As their report tells, “The backgrounds of the dozen or more hostesses met by reporters were varied: many were students, hoping to launch careers as lawyers or marketing executives; others juggled part-time jobs as actresses, dancers or models and did occasional hostessing work to make ends meet … Upon arrival at the Dorchester, the first task given to the hostesses was to sign a five-page non-disclosure agreement about the event”. And, once on duty, several of the women were in for a shock.
“Over the course of six hours, many of the hostesses were subjected to groping, lewd comments and repeated requests to join diners in bedrooms elsewhere in the Dorchester … Hostesses reported men repeatedly putting hands up their skirts; one said an attendee had exposed his penis to her during the evening”. There’s some sad souls about.
Once the story was out, the BBC’s follow-up brought the inevitable: “A man who helped organise a men-only charity dinner, where hostesses were allegedly groped, has quit the Department for Education board … David Meller quit his non-executive role … Charities are refusing donations from the Presidents Club Charity Dinner, at London's Dorchester Hotel”. But this was the FT, and many in the right-wing press hate the Pink ‘Un.
And many aspiring recipients of More And Bigger Paycheques For Themselves Personally Now are well aware of not only this, but also that the stock press tactic - pioneered by the Mail - is to have a woman do the condemnation, to avoid being accused of sexism.

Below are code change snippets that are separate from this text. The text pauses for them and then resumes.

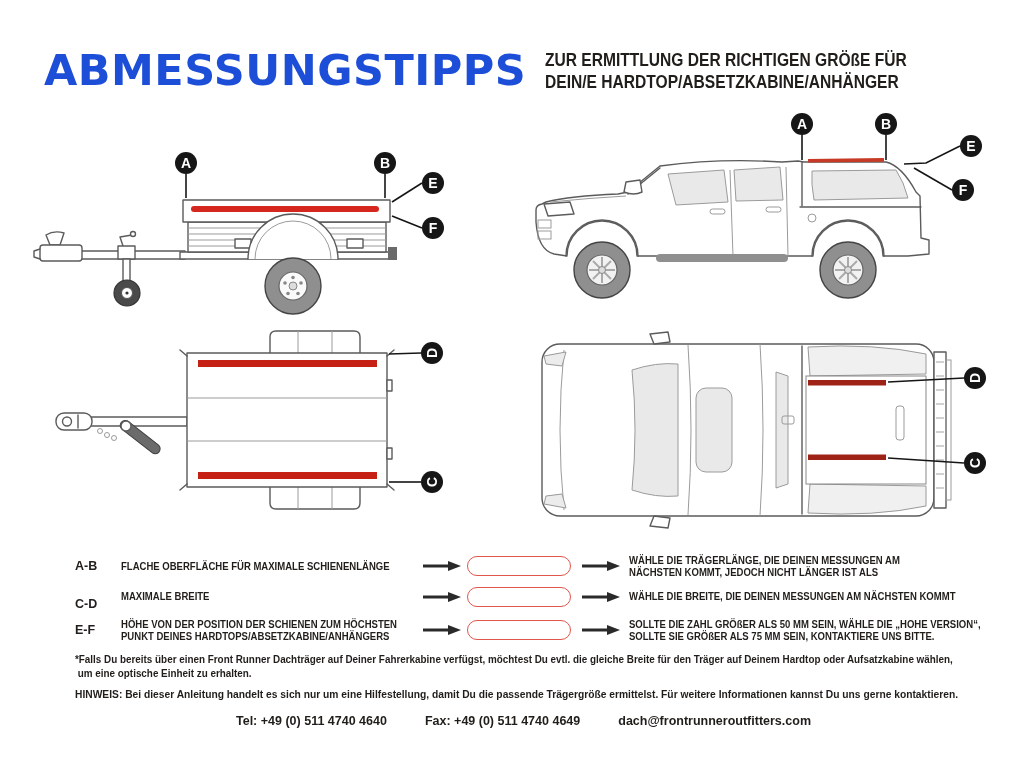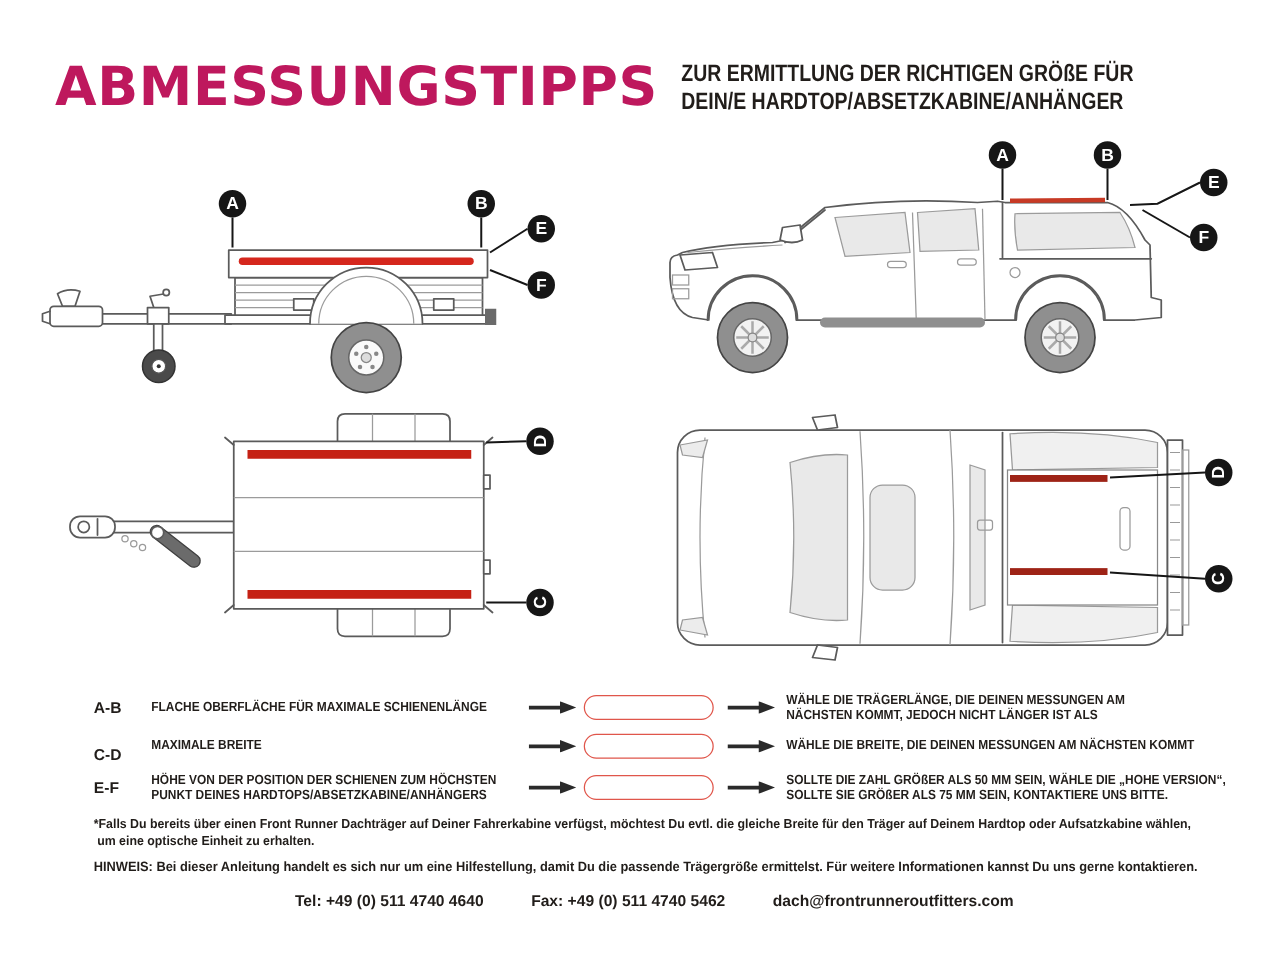--- a/index.html
+++ b/index.html
@@ -7,21 +7,21 @@
   body {
     width:1024px; height:768px; position:relative; overflow:hidden;
     background:#ffffff; color:#29241f;
     font-family:"Liberation Sans", sans-serif;
   }
   .abs { position:absolute; }
 
   
   .page-title {
     font-family:"DejaVu Sans", sans-serif;
-    font-weight:bold; font-size:43px; letter-spacing:0.5px; color:#be185d;
+    font-weight:bold; font-size:43px; letter-spacing:0.5px; color:#1d4ed8;
     line-height:48px;
   }
   .subtitle {
     font-weight:bold; font-size:19px; line-height:21.5px; color:#211d1a;
     white-space:pre; transform:scaleX(0.82); transform-origin:top left;
   }
 
   
   svg { display:block; }
   .lineart { stroke:#5b5b5b; fill:none; stroke-width:1.4; stroke-linejoin:round; stroke-linecap:round; }
@@ -362,16 +362,16 @@
 </div>
 
 <div class="abs footnote" style="left:75px; top:653px; width:940px;">*Falls Du bereits über einen Front Runner Dachträger auf Deiner Fahrerkabine verfügst, möchtest Du evtl. die gleiche Breite für den Träger auf Deinem Hardtop oder Aufsatzkabine wählen,
  um eine optische Einheit zu erhalten.</div>
 
 <div class="abs hinweis" style="left:75px; top:688px; width:940px;">HINWEIS: Bei dieser Anleitung handelt es sich nur um eine Hilfestellung, damit Du die passende Trägergröße ermittelst. Für weitere Informationen kannst Du uns gerne kontaktieren.</div>
 
 <div class="abs" style="left:0; top:714px; width:1024px; display:flex; justify-content:center;">
   <div class="contact" style="margin-left:23px;">
     <span>Tel: +49 (0) 511 4740 4640</span>
-    <span>Fax: +49 (0) 511 4740 5462</span>
+    <span>Fax: +49 (0) 511 4740 4649</span>
     <span>dach@frontrunneroutfitters.com</span>
   </div>
 </div>
 
 </body></html>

Thus it was that Murdoch hack Camilla Long sniffed “Why did the FT even do that Presidents Club story? Tons of resources thrown at bears-shit-in-woods clickbait that I can read every other month in Marie Claire”. Brucie makes note … “Admits to reading Marie Claire”.
The deeply unfunny Laura Perrins was also quick off the mark: “Ok, so I want to know what the rules are now in light of #PresidentsClub? Are women adults who can choose what to work at or not? Or do they have to run their jobs past their feminist overlords? Any wrong doing should be reported to police and/or agency”. Yes, of course! They could have just gone on the game, or gone hungry. Ah, the joy of the free market in action!
Also comfortable enough not to engage brain was Julia Hartley Dooda, who trilled “Shouldn’t the women who agree to work at this event also be utterly ashamed?” Ashamed at needing to make ends meet as they weren’t overpaid hacks, perhaps.
Part of it, as Dawn Foster has observed, is mere “attention-seeking snark”. But that is what we are about to have raining down from the vengeful right, including imploring us that it’s only CHARIDEE! Except, as Josh Spero of the FT has discovered, “For at least five successive years, the Presidents Club spent more on its annual event than it gave away to charity”, which rather puts the “£20 million raised in 20 years” in perspective.
The President’s Club dinner exposed some very bad behaviour. That is all.